Continuous-mode analysis for practical continuous-variable quantum key distribution
Yanhao Sun, Jiayu Ma, Xiangyu Wang, Song Yu, Ziyang Chen, Hong Guo
TL;DR
This paper tackles the gap between theory and practice in CV-QKD by moving from a single-mode to a continuous-mode description using temporal modes (TMs). It develops an entanglement-based security framework with a secret-key-rate method tailored to continuous-mode CV-QKD and demonstrates that pulse shaping, detector bandwidth, and sampling-time effects critically influence performance through the mode-matching coefficient $ abla_{ ext{match}}$. The authors validate the model experimentally at 30 km and show that a DSP-based linear weighted-reconstruction approach can boost the key rate by about 50% without extra hardware, highlighting tangible optimization routes for metropolitan-scale deployments. Overall, the TM-based framework generalizes existing analyses, accurately captures practical nonidealities, and provides actionable guidance for optimizing digital CV-QKD systems.
Abstract
Continuous-variable quantum key distribution (CV-QKD) enables two remote parties to establish information-theoretically secure keys and offers high practical feasibility due to its compatibility with mature coherent optical communication technologies. However, as CV-QKD systems progress toward digital implementations, device nonidealities drive the optical field from a single-mode to a continuous-mode region, thereby underscoring the mismatch between theoretical models and practical systems. Here, we introduce temporal modes to construct an entanglement-based scheme that more accurately captures device nonidealities and develop a corresponding secret key rate calculation method applicable to continuous-mode scenarios. We demonstrate that optimizing the pulse-shaping format can significantly improve performance under detector-bandwidth-limited conditions.

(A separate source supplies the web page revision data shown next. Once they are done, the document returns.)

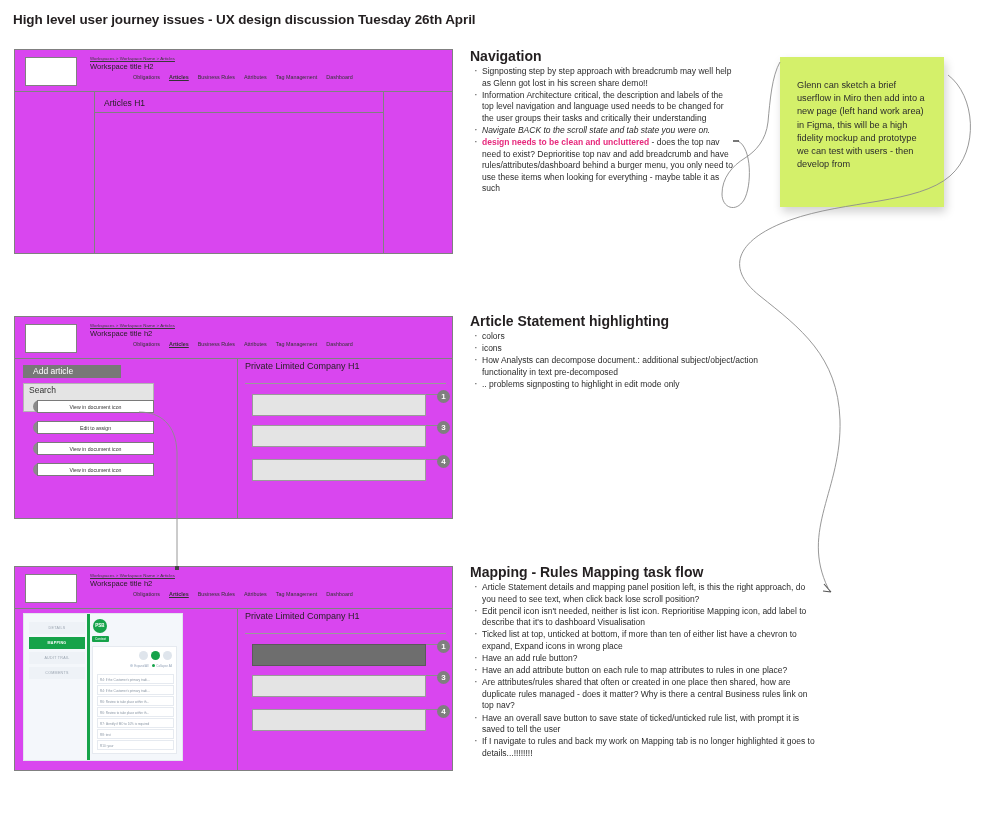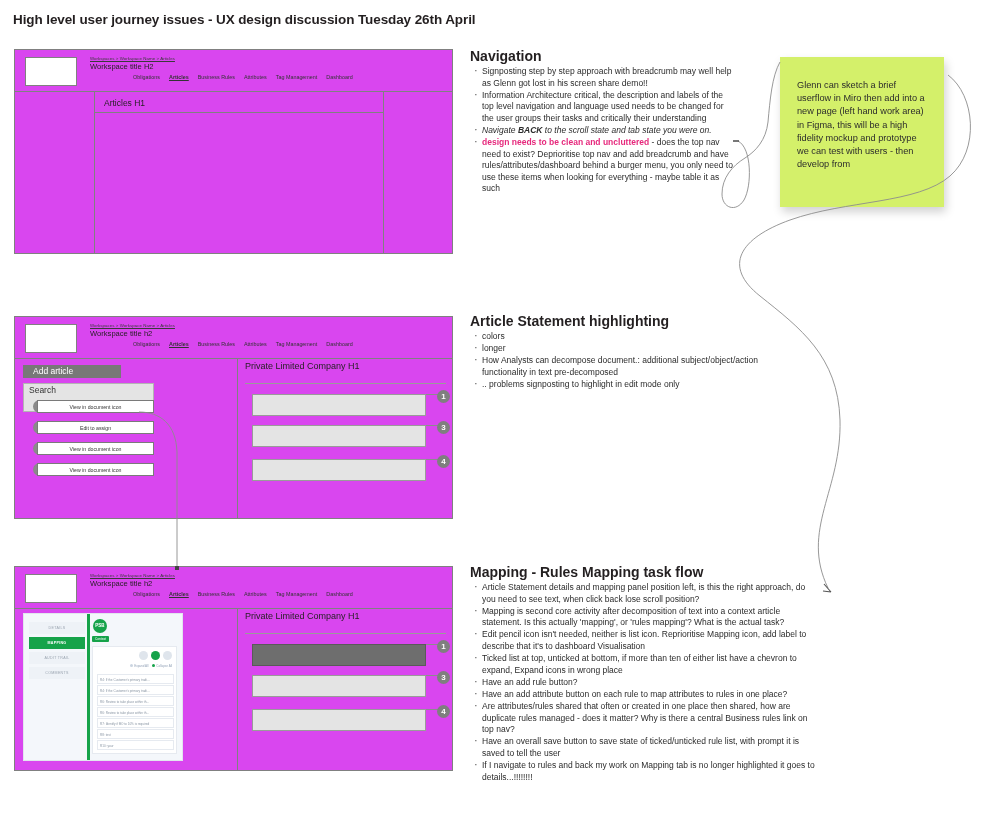"BACK" .note li.italic b { font-weight: bold -> normal }
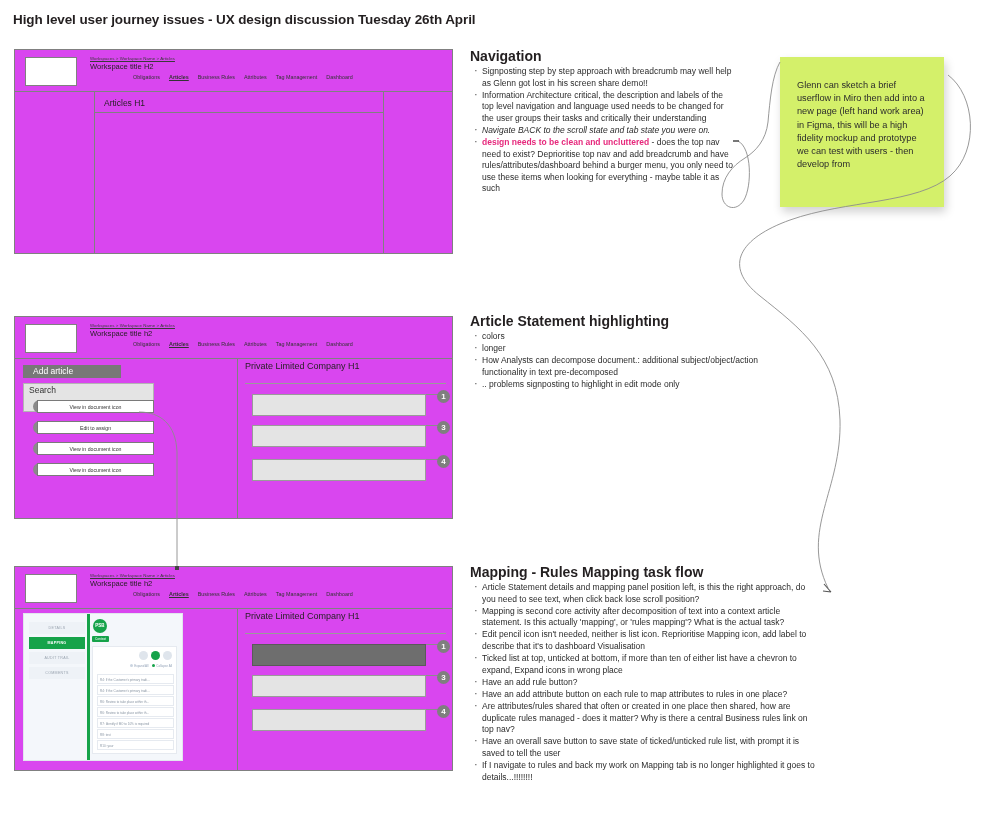"longer" li { text: longer -> icons }
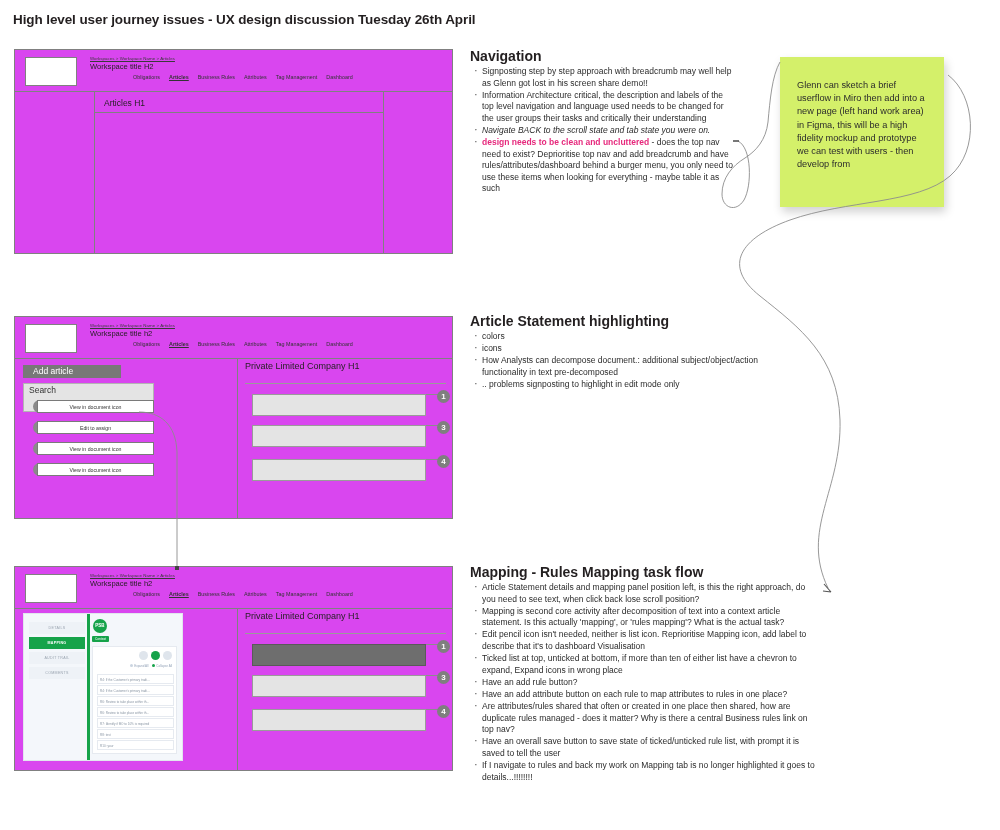"Mapping is second core activity" li { html: <li>Mapping is second core activity after decomposition of text into a context article statement. Is this actually 'mapping', or 'rules mapping'? What is the actual task?</li> -> none }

Experimental results also confirm that the proposed model effectively describes the impact of sampling-time deviations. We further analyze a linear weighted-reconstruction digital signal processing method,which improves the secret key rate by approximately 50% in a 30-km fiber experiment without requiring additional hardware, demonstrating a substantial performance enhancement at metropolitan distances. The proposed theoretical framework accommodates a broader range of experimental conditions and can guide the optimization of digital CV-QKD systems.